Court Rules in Favor of First Amendment in Student Parody MySpace Cases
Two “divergent” rulings on the use of MySpace or similar networks to mock a school administrator by students were reviewed by the 3rd Circuit Court of Appeals and a ruling in favor of the First Amendment was narrowly achieved in both cases.
Students in separate Pennsylvania school districts were suspended after making “parody” accounts targeting school principals. Both students filed suit claiming their right to free speech had been violated, and the 3rd Circuit ruled in favor of one of the students but against the other. After a review, both students were found to have been within the parameters of the First Amendment when engaging in the behavior on MySpace.

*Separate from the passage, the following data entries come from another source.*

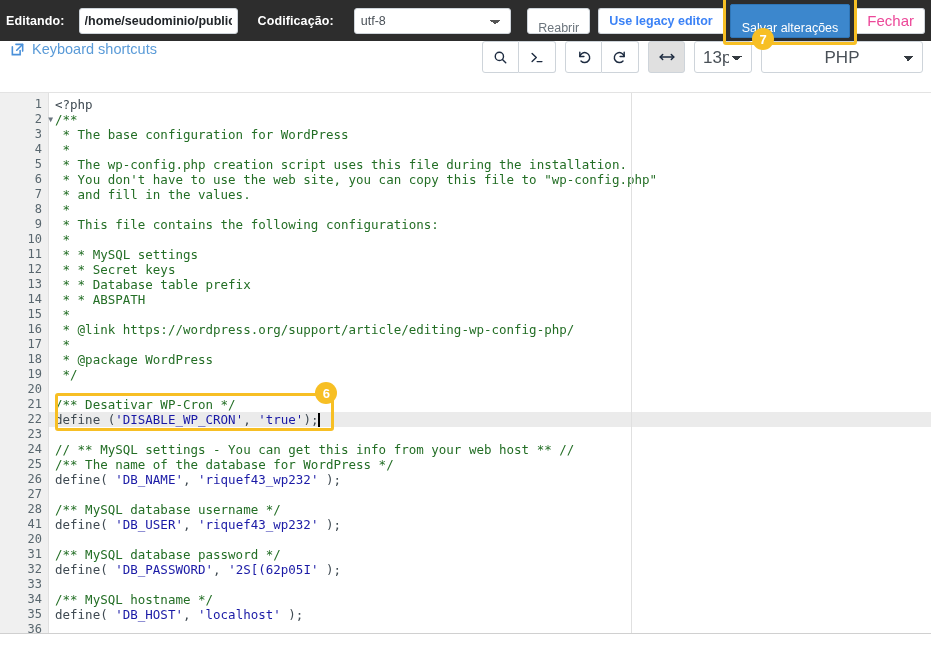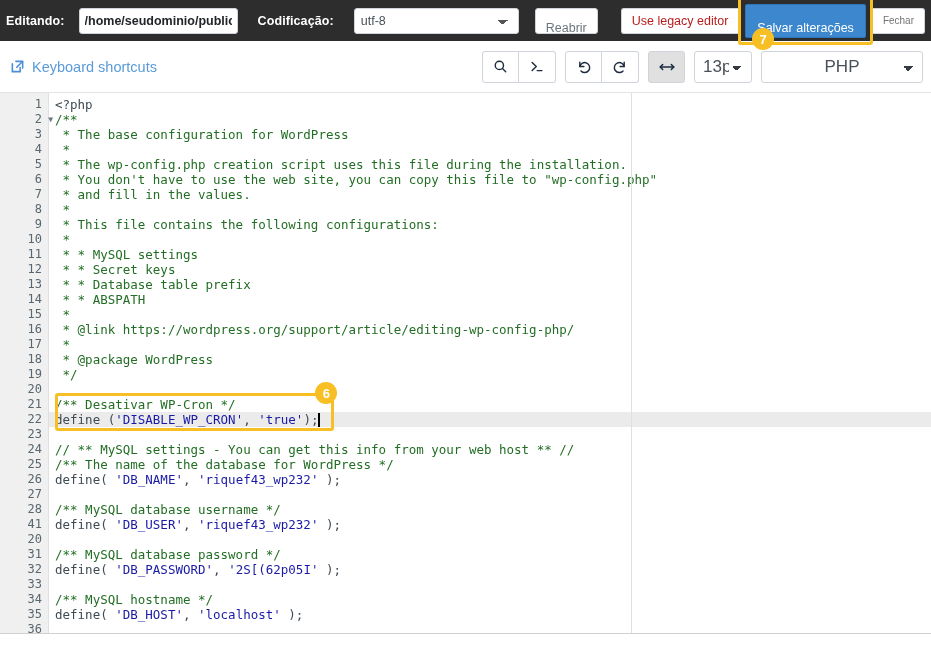--- a/index.html
+++ b/index.html
@@ -84,26 +84,27 @@
     display: flex;
     align-items: center;
     position: relative;
   }
   #legacy-editor-button {
     height: 26px;
     border: 1px solid #ced4da;
     border-right: none;
     border-radius: 3px 0 0 3px;
     background: #ffffff;
-    color: #b91c1c;
+    color: #3b82f6;
     font-size: 12.5px;
     font-family: "Liberation Sans", sans-serif;
     padding: 0 10px;
     cursor: pointer;
     white-space: nowrap;
+    font-weight: bold;
   }
   #save-wrap {
     position: relative;
     padding: 4px;
     border: 3px solid #f7bf24;
     border-radius: 3px;
     background: transparent;
     margin: 0 0px;
     z-index: 5;
   }
@@ -120,22 +121,22 @@
     padding: 16px 11px;
     cursor: pointer;
     white-space: nowrap;
   }
   #close-button {
     height: 26px;
     border: 1px solid #ced4da;
     border-left: none;
     border-radius: 0 3px 3px 0;
     background: #ffffff;
-    color: #737373;
-    font-size: 10px;
+    color: #ec4899;
+    font-size: 15px;
     font-family: "Liberation Sans", sans-serif;
     padding: 0 10px;
     cursor: pointer;
     white-space: nowrap;
   }
 
   
   .badge {
     position: absolute;
     width: 22px; height: 22px;
@@ -151,21 +152,21 @@
   }
   #badge-7 { left: 752px; top: 28px; }
 
   
   #toolbar {
     position: relative;
     height: 52px;
     background: #ffffff;
     border-bottom: 1px solid #e3e3e3;
     display: flex;
-    align-items: center;
+    align-items: flex-start;
     padding: 0 8px 0 10px;
   }
   #kbd-shortcuts {
     display: flex; align-items: center; gap: 7px;
     color: #5a9bd8;
     font-size: 14.5px;
     cursor: pointer;
     text-decoration: none;
   }
   #kbd-shortcuts svg { display: block; }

While the 3rd Circuit ruled in favor of the students owing to the fact that their postings were unlikely to cause disruption within the school, the opinion wasn’t unanimous:
However, six judges who dissented in one of the cases said they feared the majority ruling would allow salacious online attacks against school officials to go unpunished, AP reports.
“It allows a student to target a school official and his family with malicious and unfounded accusations about their character in vulgar, obscene, and personal language,” Judge Michael Fisher wrote.
The ACLU praised the decision for not punishing students who decide to engage in speech that may offend administrators outside of school. Do you think that students should be regulated in off-hours? Would an opposite ruling have been judicial overreach?